## [Work instruction]
What you output must be the exact lines from the first line of the data through the one holding "MIN. STORTING: 10", with no pictures.

START Dataset excerpts

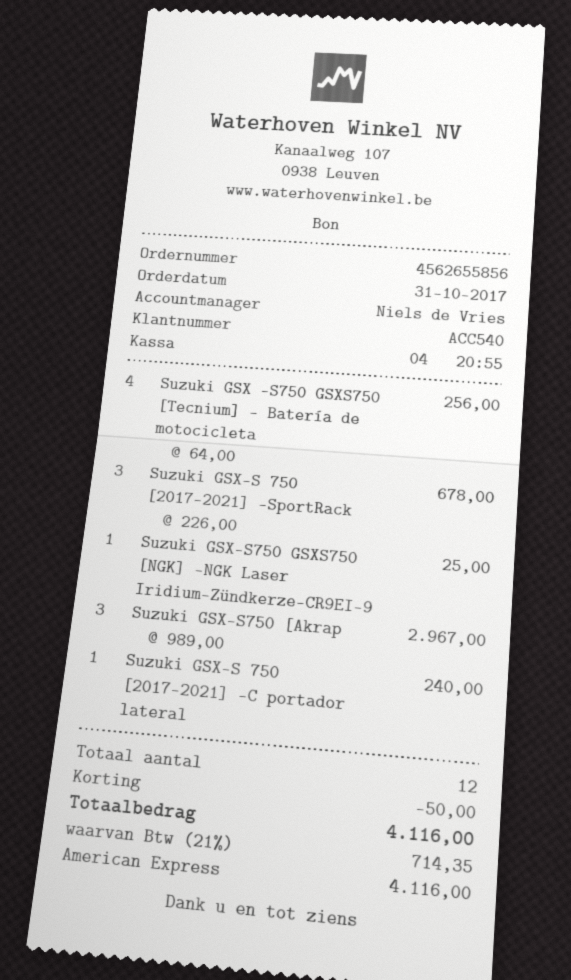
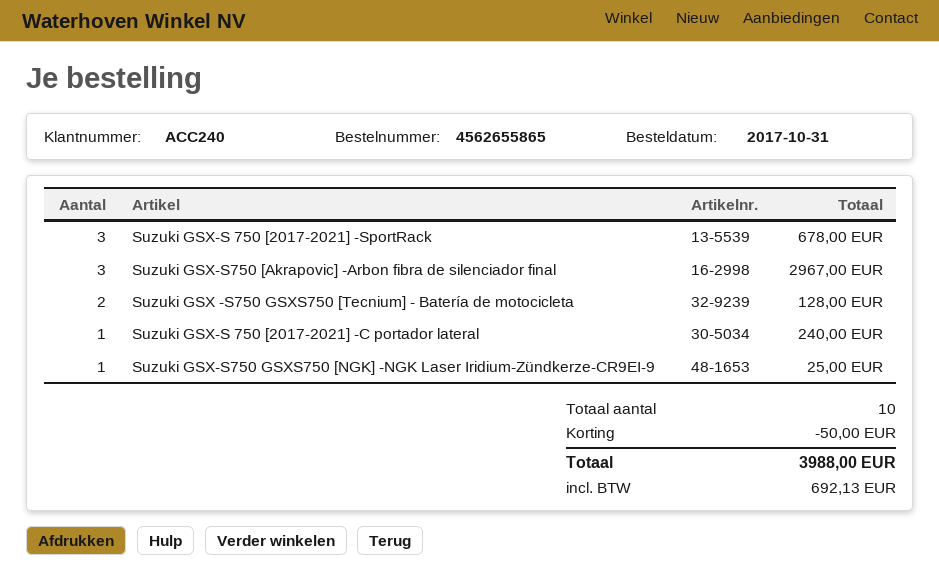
order number: 4562655856 -> 4562655865
customer number: ACC540 -> ACC240
Suzuki GSX -S750 GSXS750 [Tecnium] - Batería de motocicleta: 4 for 256.00 -> 2 for 128.00
total quantity: 12 -> 10
tax: 714.35 -> 692.13
total: 4116.00 -> 3988.00

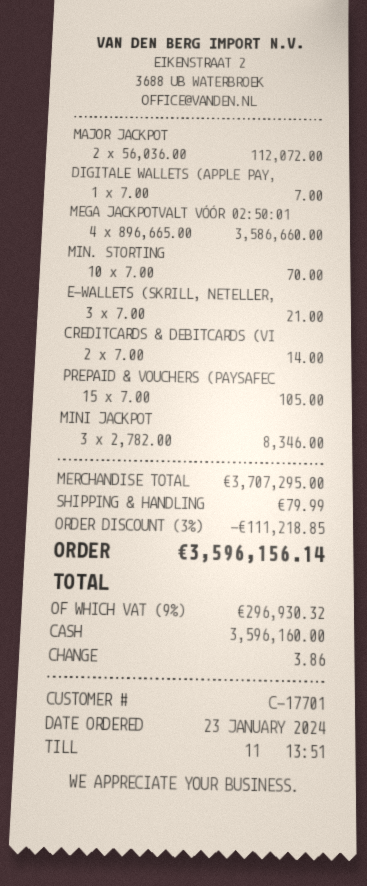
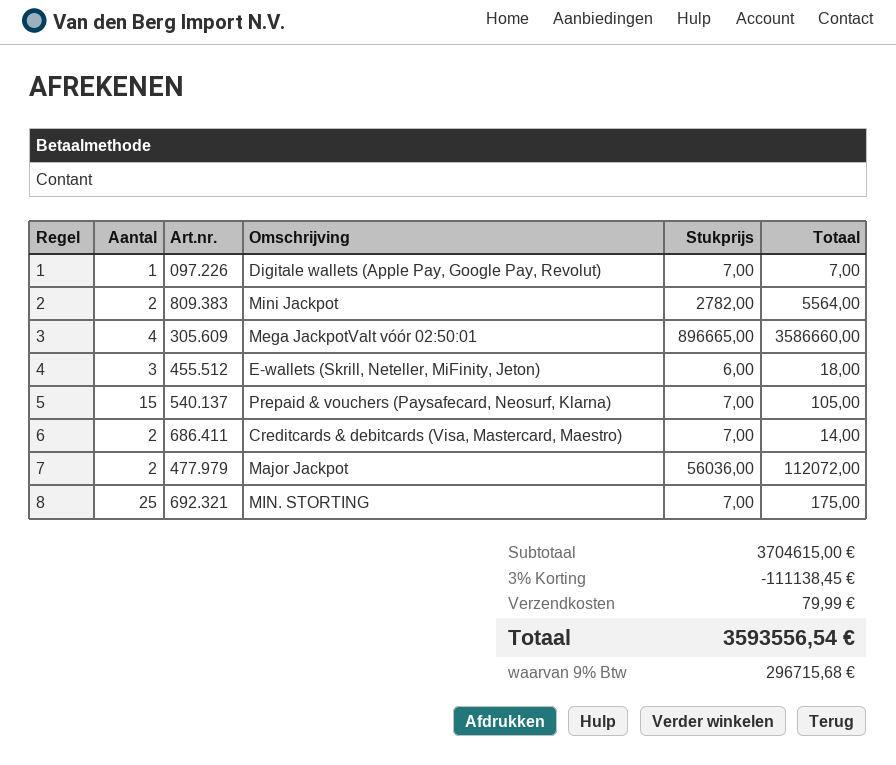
MIN. STORTING: 10 x 7.00 = 70.00 -> 25 x 7.00 = 175.00
E-WALLETS (SKRILL, NETELLER,: 3 x 7.00 = 21.00 -> 3 x 6.00 = 18.00
MINI JACKPOT: 3 x 2782.00 = 8346.00 -> 2 x 2782.00 = 5564.00
subtotal: 3707295.00 -> 3704615.00
discount: 3% = 111218.85 -> 3% = 111138.45
tax: 9% = 296930.32 -> 9% = 296715.68
total: 3596156.14 -> 3593556.54

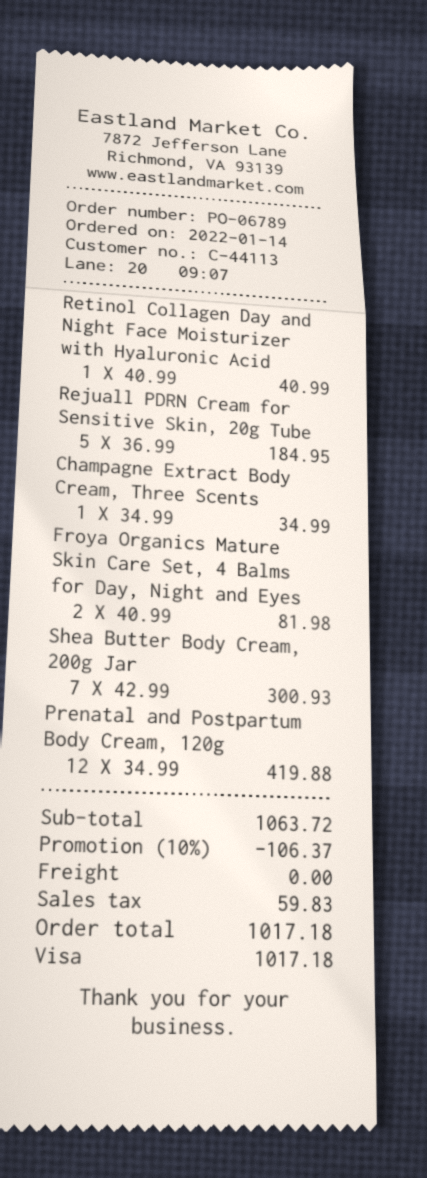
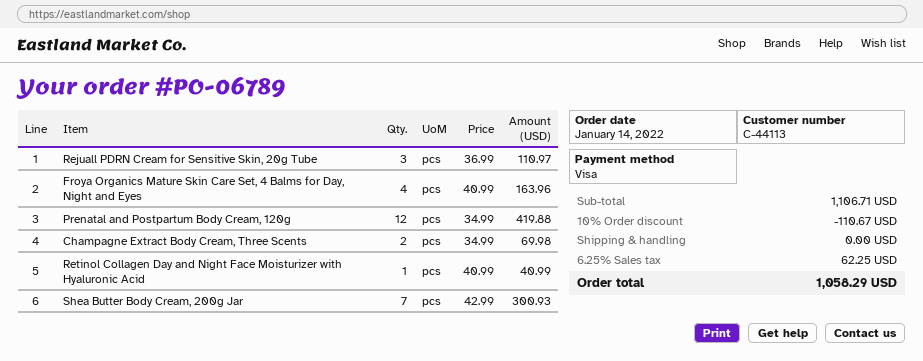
Rejuall PDRN Cream for Sensitive Skin, 20g Tube: 5 x 36.99 = 184.95 -> 3 x 36.99 = 110.97
Champagne Extract Body Cream, Three Scents: 1 x 34.99 = 34.99 -> 2 x 34.99 = 69.98
Froya Organics Mature Skin Care Set, 4 Balms for Day, Night and Eyes: 2 x 40.99 = 81.98 -> 4 x 40.99 = 163.96
subtotal: 1063.72 -> 1106.71
discount: 10% = 106.37 -> 10% = 110.67
tax: 59.83 -> 62.25
total: 1017.18 -> 1058.29

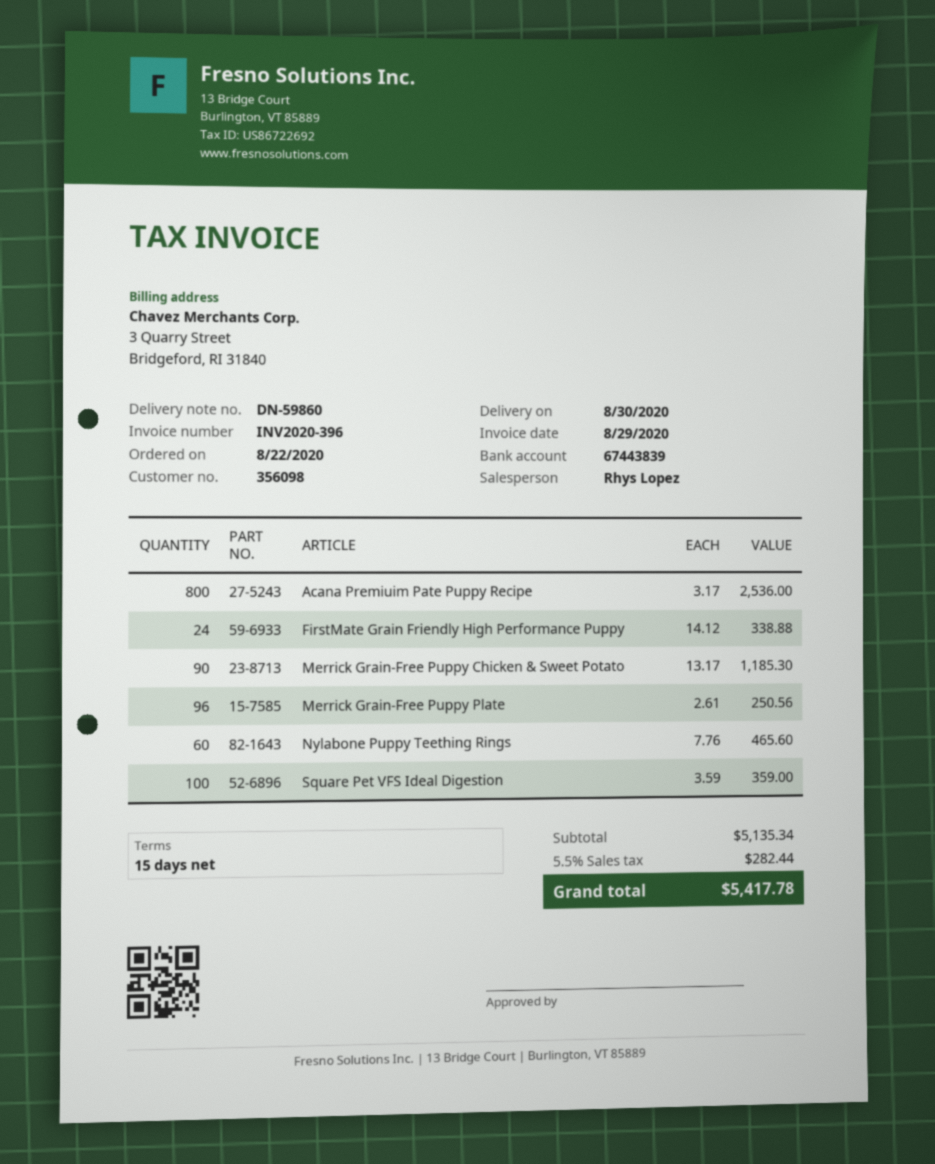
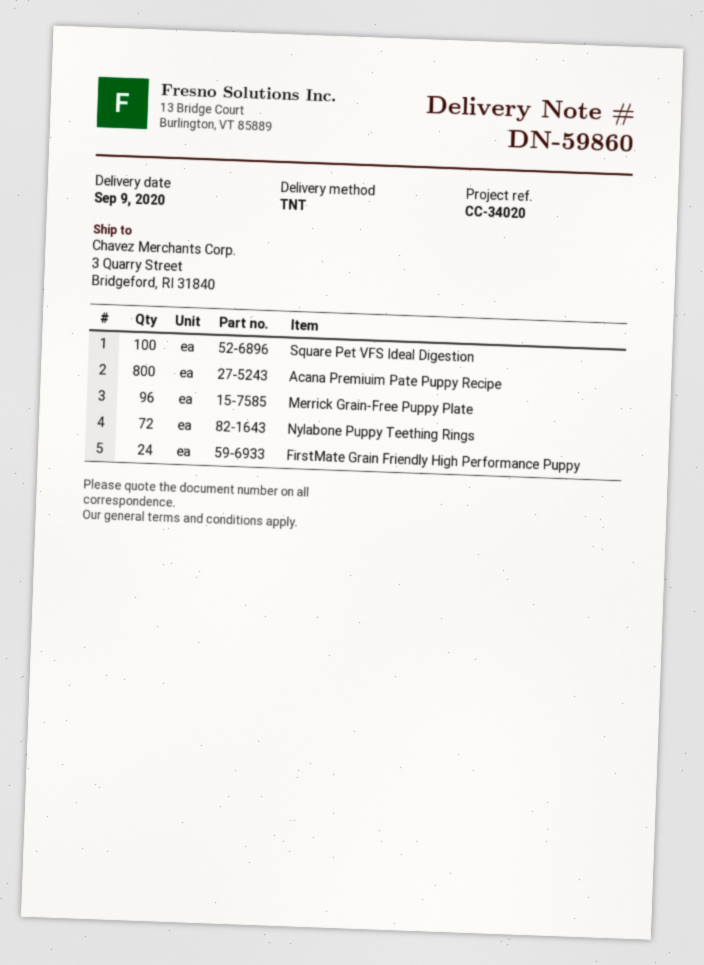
delivery date: 2020-08-30 -> 2020-09-09
Merrick Grain-Free Puppy Chicken & Sweet Potato: 90 -> none
Nylabone Puppy Teething Rings: 60 -> 72

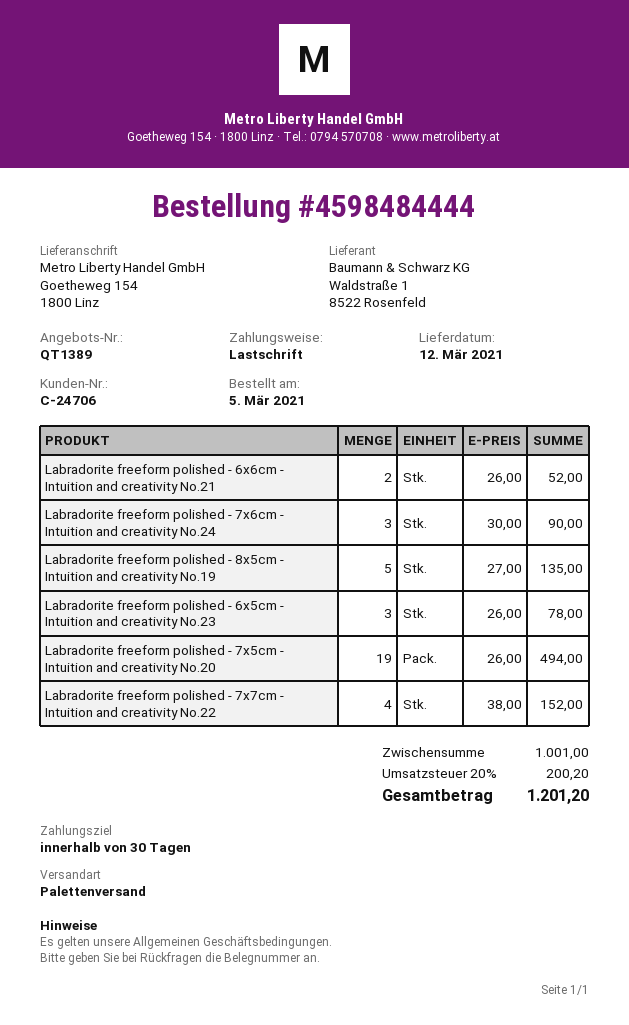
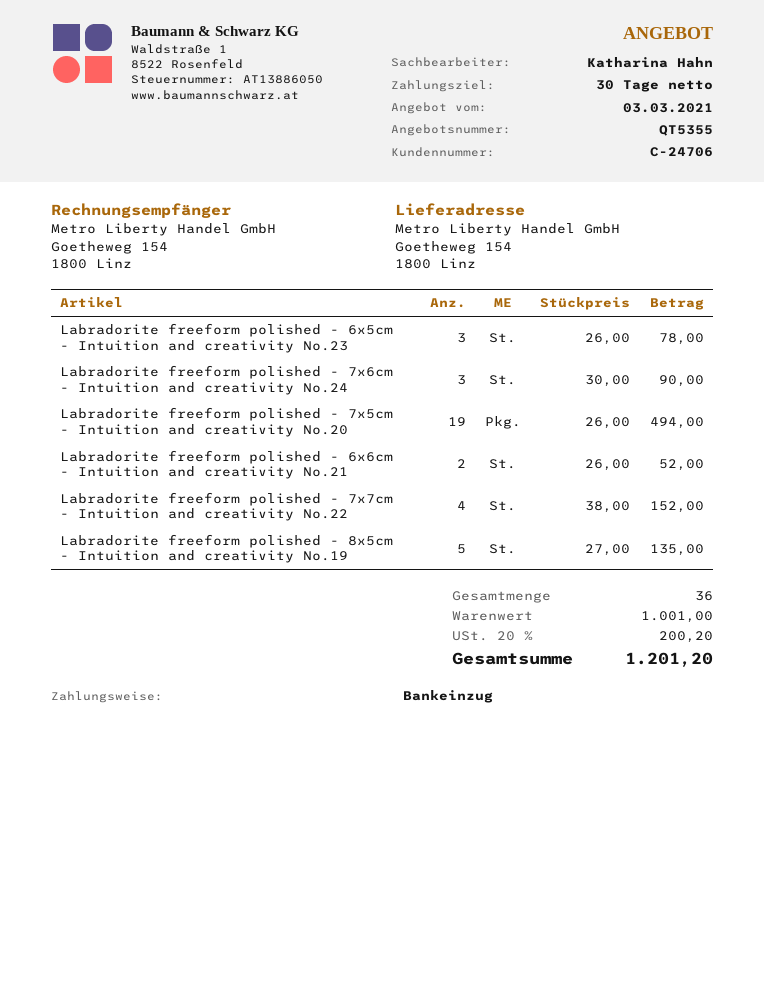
quote number: QT1389 -> QT5355

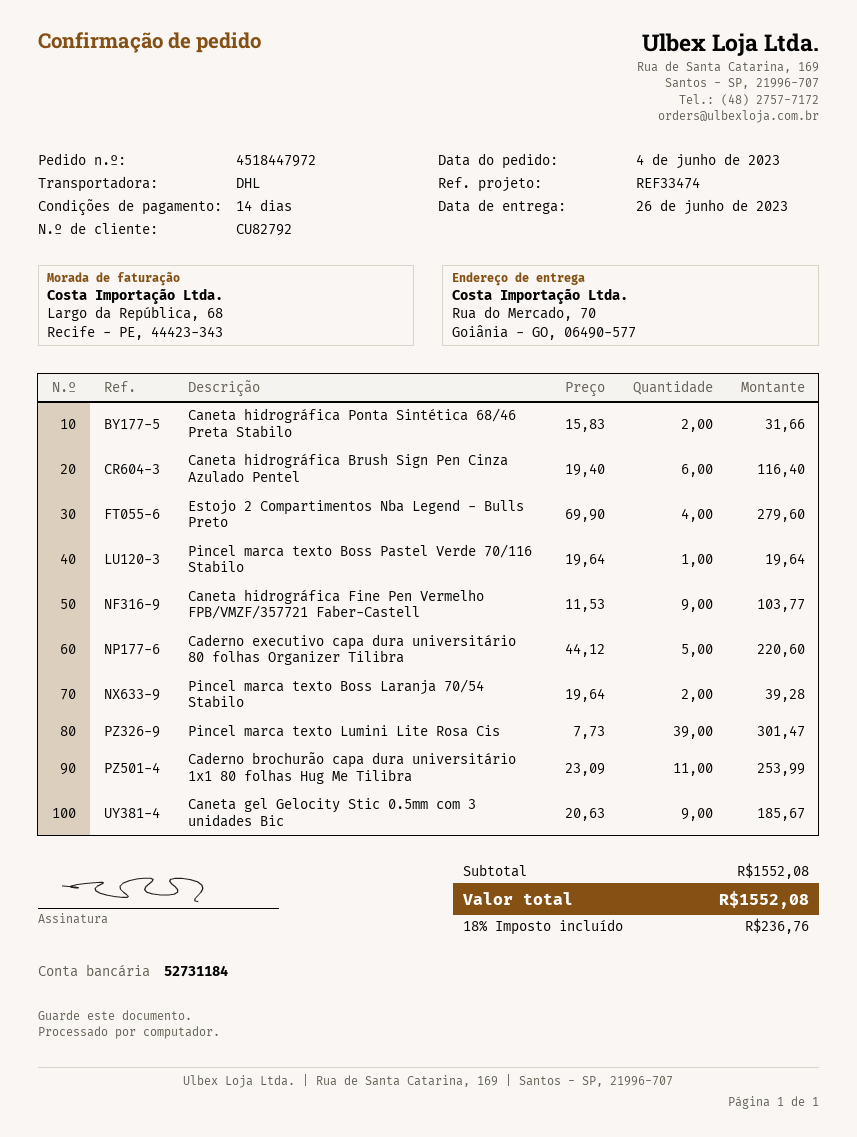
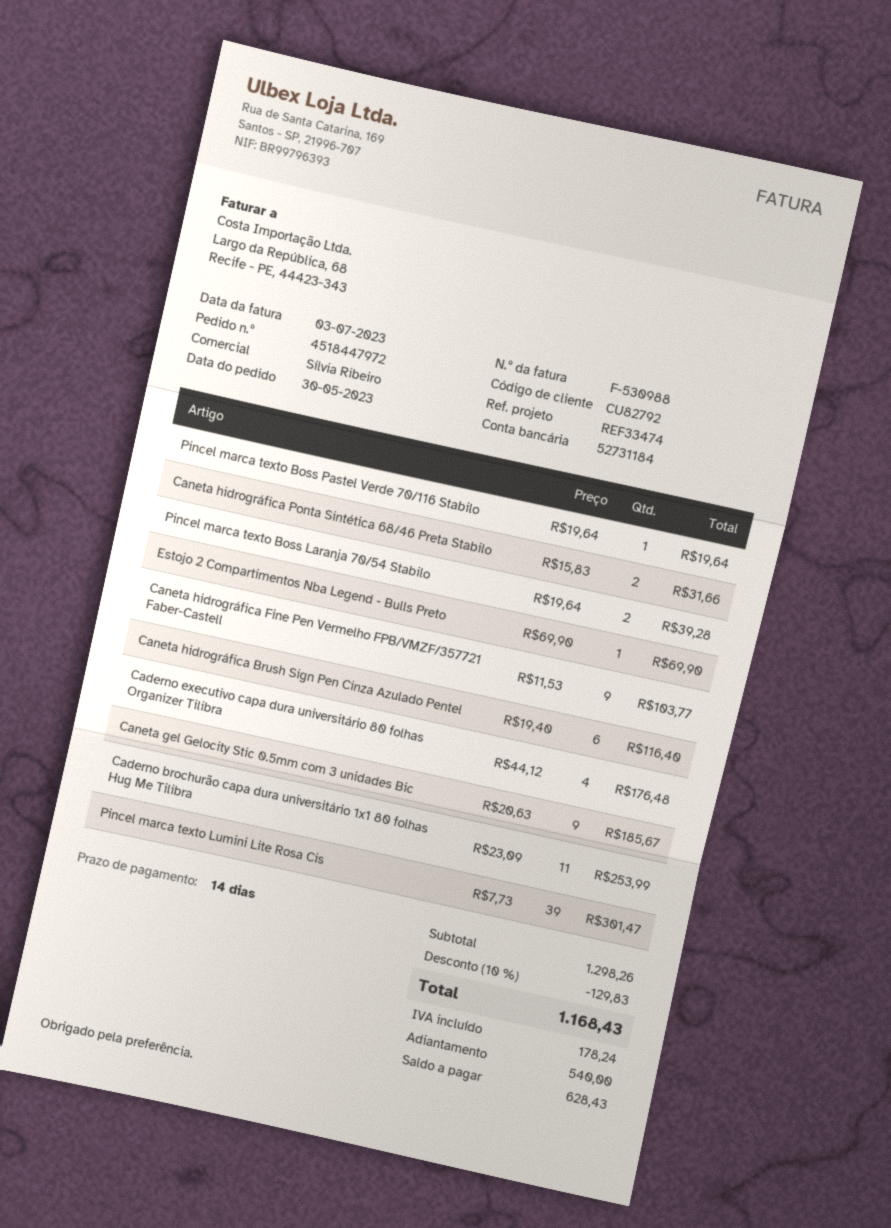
order date: 2023-06-04 -> 2023-05-30
Estojo 2 Compartimentos Nba Legend - Bulls Preto: 4 x 69.90 = 279.60 -> 1 x 69.90 = 69.90
Caderno executivo capa dura universitário 80 folhas Organizer Tilibra: 5 x 44.12 = 220.60 -> 4 x 44.12 = 176.48
subtotal: 1552.08 -> 1298.26
discount: none -> 10% = 129.83
tax: 236.76 -> 178.24
total: 1552.08 -> 1168.43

END Dataset excerpts

## [Solution to the problem]
order number: 4562655856 -> 4562655865
customer number: ACC540 -> ACC240
Suzuki GSX -S750 GSXS750 [Tecnium] - Batería de motocicleta: 4 for 256.00 -> 2 for 128.00
total quantity: 12 -> 10
tax: 714.35 -> 692.13
total: 4116.00 -> 3988.00

MIN. STORTING: 10 x 7.00 = 70.00 -> 25 x 7.00 = 175.00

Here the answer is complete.